▸ Task item
Please state how many lines of the data below contain the word "background", offering nothing besides the number.

━━━━━ Exercise inputs ━━━━━

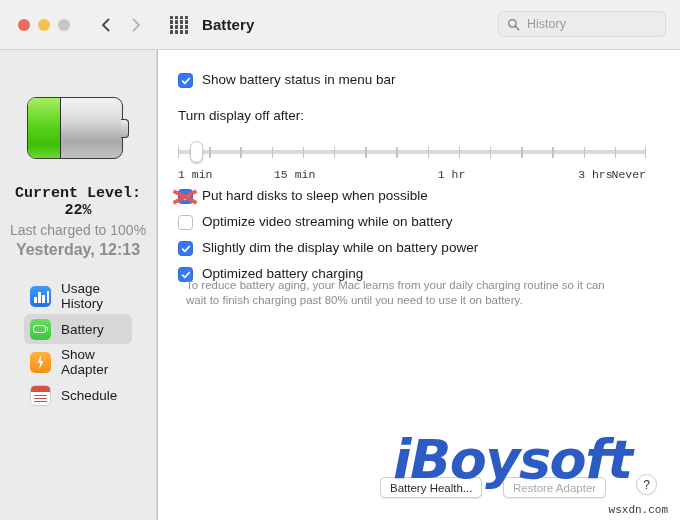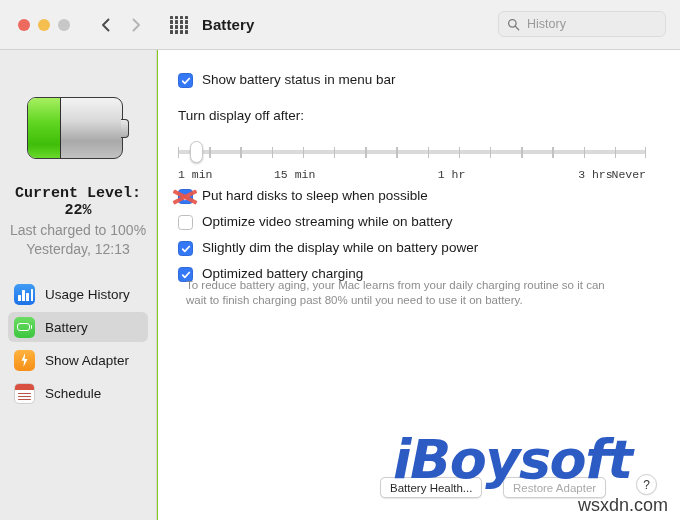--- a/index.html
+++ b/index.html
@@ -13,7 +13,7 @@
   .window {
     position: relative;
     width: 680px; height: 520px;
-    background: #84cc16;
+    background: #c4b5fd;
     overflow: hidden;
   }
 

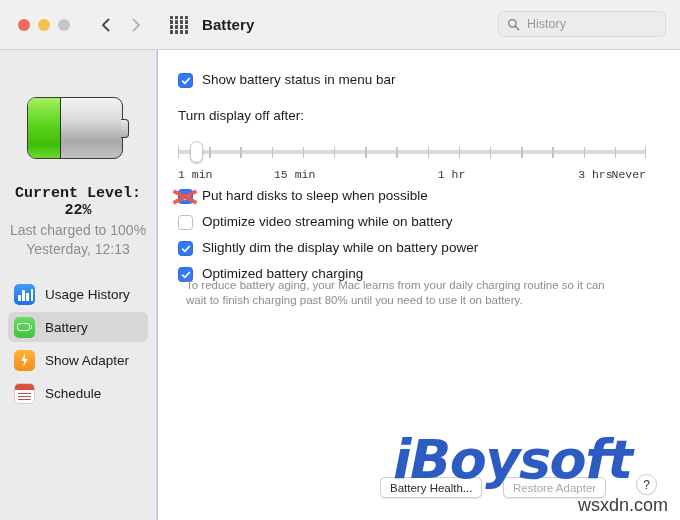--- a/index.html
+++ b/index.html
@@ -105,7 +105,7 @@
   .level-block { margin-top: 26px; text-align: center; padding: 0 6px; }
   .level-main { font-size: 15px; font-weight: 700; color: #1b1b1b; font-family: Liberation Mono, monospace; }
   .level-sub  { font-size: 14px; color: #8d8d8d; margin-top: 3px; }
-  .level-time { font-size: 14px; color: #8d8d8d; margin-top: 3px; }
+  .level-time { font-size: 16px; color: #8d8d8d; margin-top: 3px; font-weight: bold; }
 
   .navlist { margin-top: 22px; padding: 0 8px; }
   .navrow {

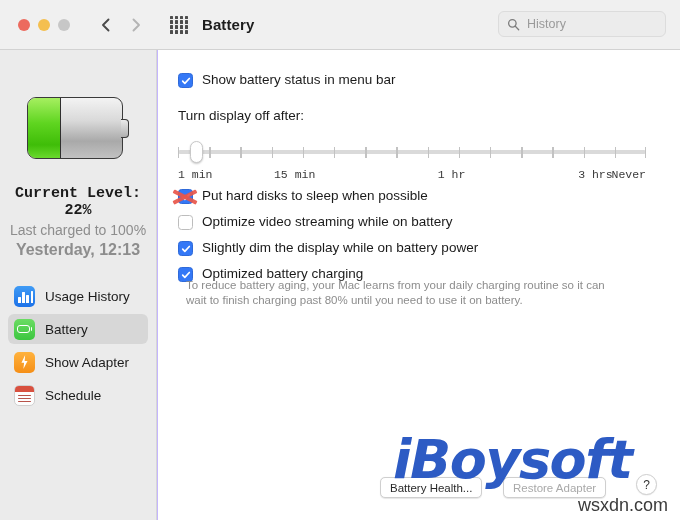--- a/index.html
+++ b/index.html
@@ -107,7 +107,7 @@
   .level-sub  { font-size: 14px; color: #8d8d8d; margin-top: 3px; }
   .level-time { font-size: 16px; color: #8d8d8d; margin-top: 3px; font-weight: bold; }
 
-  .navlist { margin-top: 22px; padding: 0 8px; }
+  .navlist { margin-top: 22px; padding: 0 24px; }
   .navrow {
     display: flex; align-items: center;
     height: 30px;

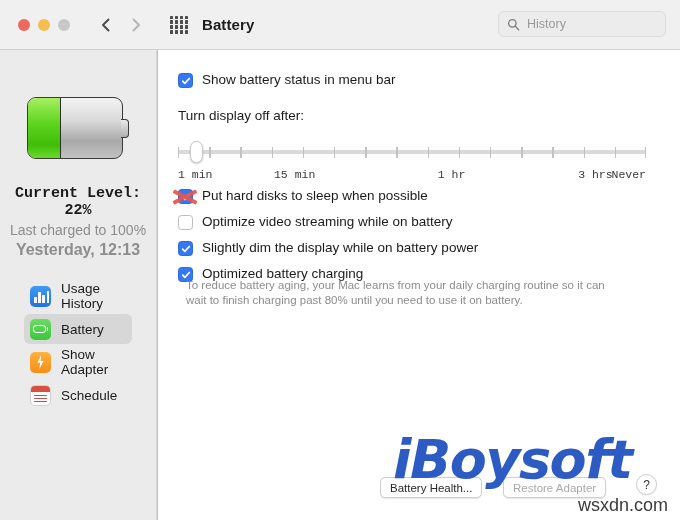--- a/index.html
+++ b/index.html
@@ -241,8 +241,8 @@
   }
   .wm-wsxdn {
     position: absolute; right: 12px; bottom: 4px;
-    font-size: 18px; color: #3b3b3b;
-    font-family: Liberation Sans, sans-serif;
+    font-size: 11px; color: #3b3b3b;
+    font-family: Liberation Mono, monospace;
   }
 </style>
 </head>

━━━━━
━━━━━ Exercise inputs ━━━━━

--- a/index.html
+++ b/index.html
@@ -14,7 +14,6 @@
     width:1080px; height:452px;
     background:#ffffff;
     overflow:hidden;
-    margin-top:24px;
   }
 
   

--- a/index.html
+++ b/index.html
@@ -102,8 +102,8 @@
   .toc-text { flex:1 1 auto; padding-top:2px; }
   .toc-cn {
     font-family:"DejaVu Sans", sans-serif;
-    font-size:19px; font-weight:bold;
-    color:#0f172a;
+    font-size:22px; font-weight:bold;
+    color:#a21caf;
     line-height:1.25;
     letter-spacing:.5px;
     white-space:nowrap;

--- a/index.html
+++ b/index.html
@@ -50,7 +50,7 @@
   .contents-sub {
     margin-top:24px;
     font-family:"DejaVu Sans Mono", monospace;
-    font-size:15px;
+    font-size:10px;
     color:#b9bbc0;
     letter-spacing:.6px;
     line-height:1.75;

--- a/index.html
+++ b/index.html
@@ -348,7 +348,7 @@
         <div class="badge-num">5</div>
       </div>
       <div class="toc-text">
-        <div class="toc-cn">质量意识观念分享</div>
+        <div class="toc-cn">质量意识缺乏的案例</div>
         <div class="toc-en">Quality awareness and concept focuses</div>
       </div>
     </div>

━━━━━
━━━━━ Exercise inputs ━━━━━

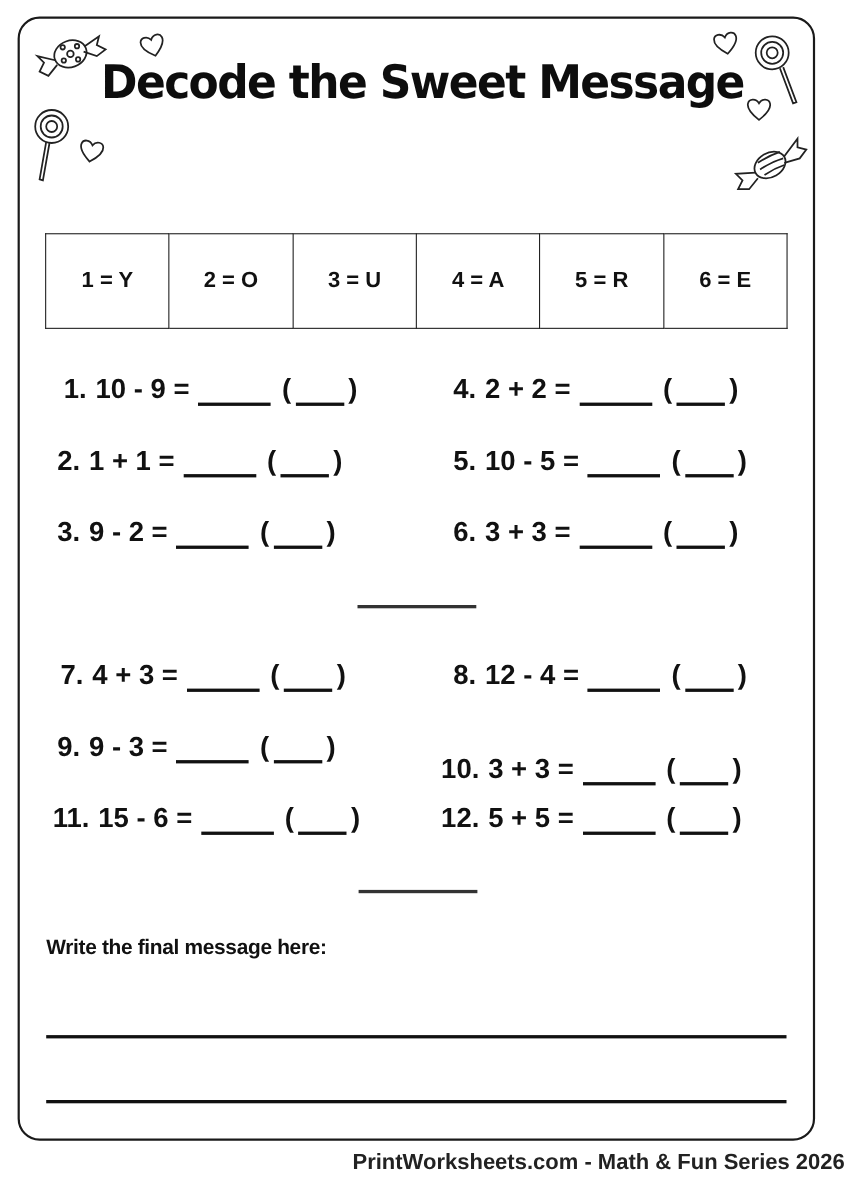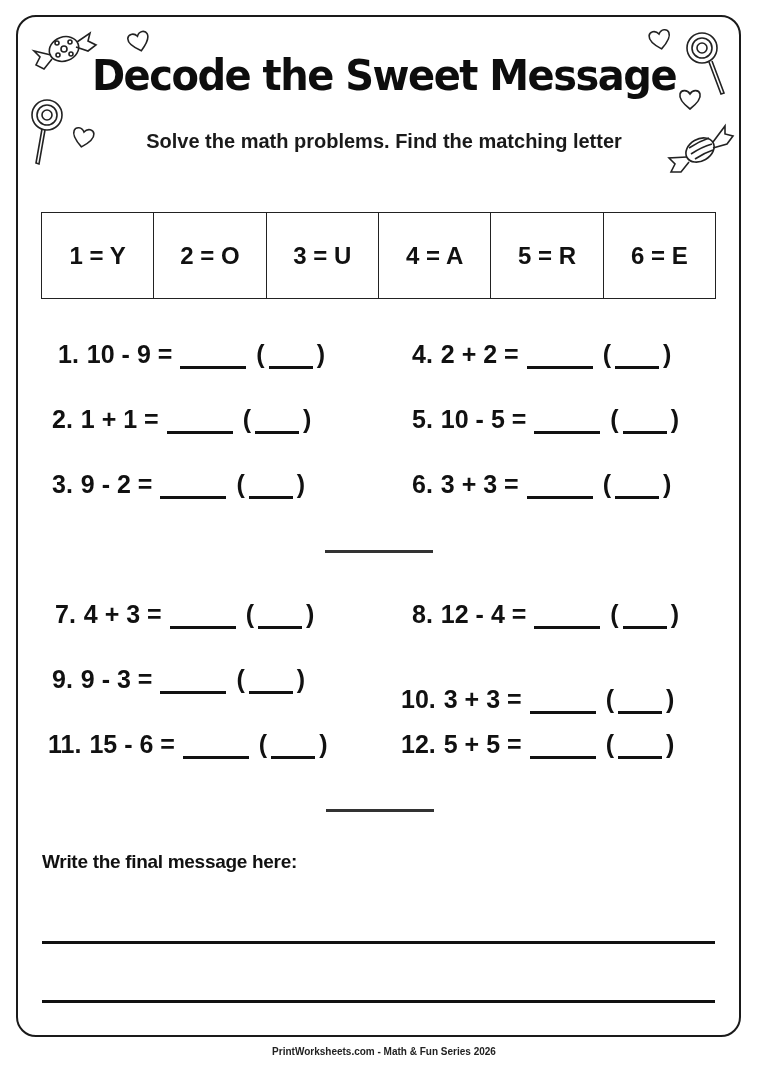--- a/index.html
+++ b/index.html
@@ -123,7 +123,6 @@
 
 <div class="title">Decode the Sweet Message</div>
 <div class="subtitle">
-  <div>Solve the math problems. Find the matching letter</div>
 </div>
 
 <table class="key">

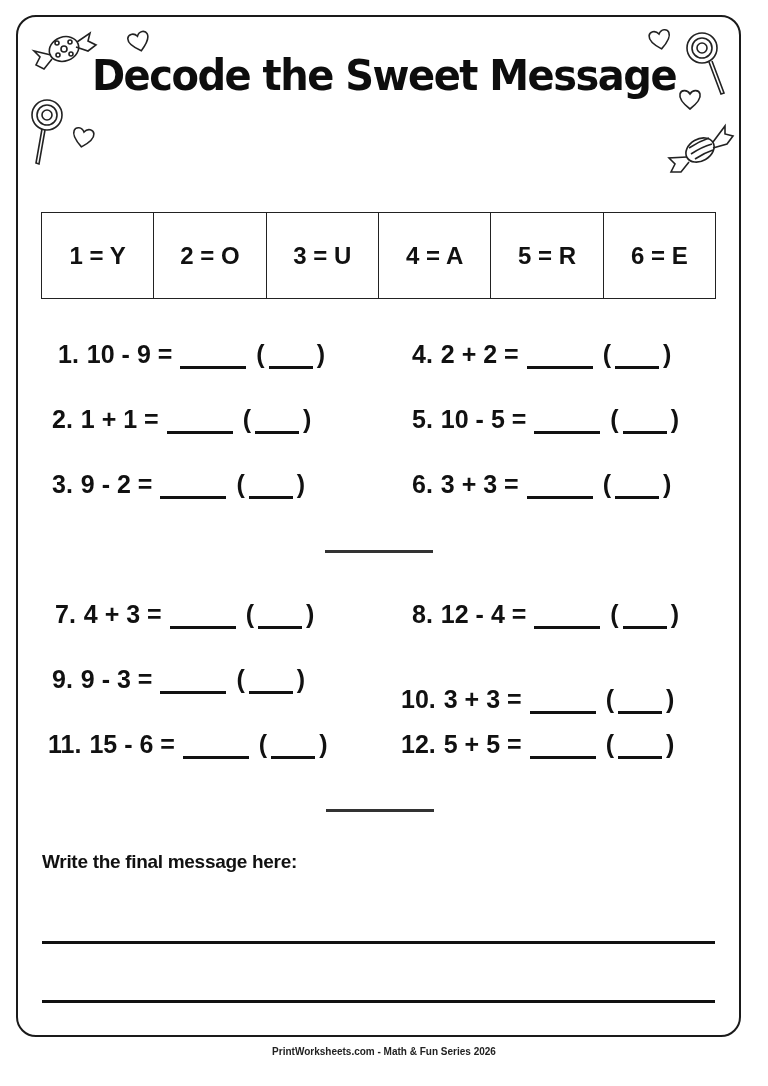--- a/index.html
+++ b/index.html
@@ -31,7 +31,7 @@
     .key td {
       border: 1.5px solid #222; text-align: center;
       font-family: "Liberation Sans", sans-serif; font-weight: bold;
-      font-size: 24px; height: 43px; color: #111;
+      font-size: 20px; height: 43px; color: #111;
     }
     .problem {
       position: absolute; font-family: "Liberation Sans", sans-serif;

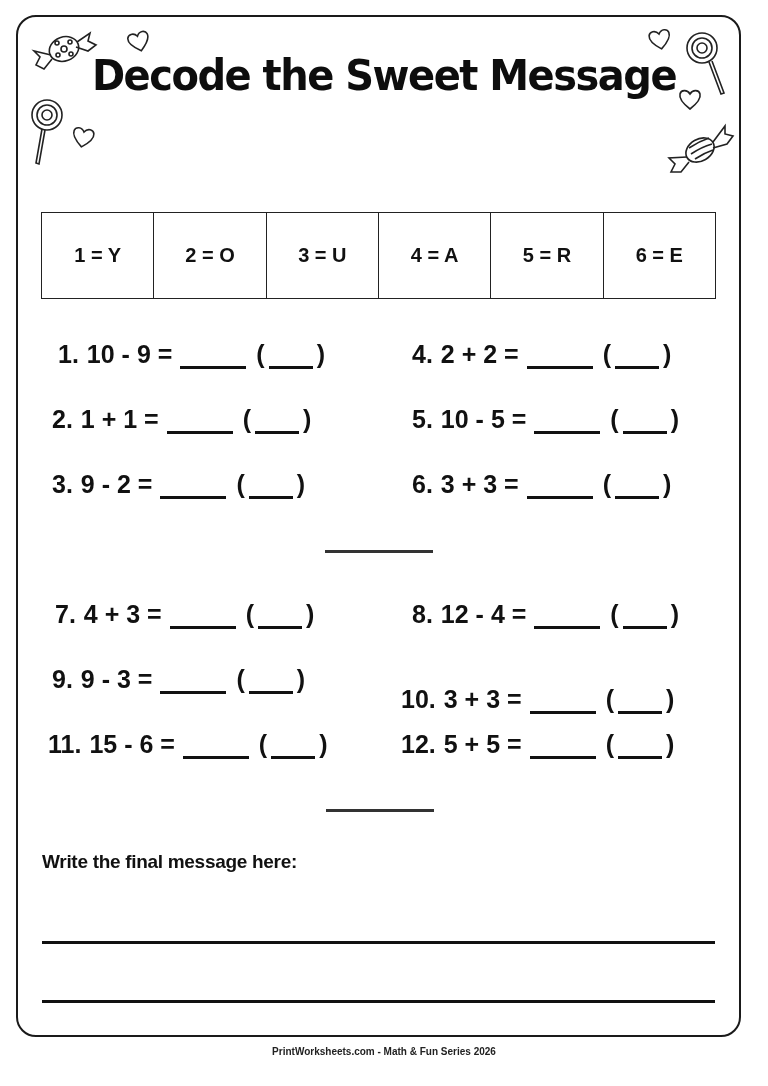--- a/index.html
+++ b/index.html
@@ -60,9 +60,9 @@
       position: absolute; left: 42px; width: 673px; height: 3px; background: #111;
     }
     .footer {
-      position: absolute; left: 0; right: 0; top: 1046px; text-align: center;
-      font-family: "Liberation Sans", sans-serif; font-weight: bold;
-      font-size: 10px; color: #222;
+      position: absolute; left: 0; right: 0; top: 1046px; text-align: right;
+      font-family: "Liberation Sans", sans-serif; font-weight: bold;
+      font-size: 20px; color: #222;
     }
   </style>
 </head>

━━━━━

▸ Exercise solution
4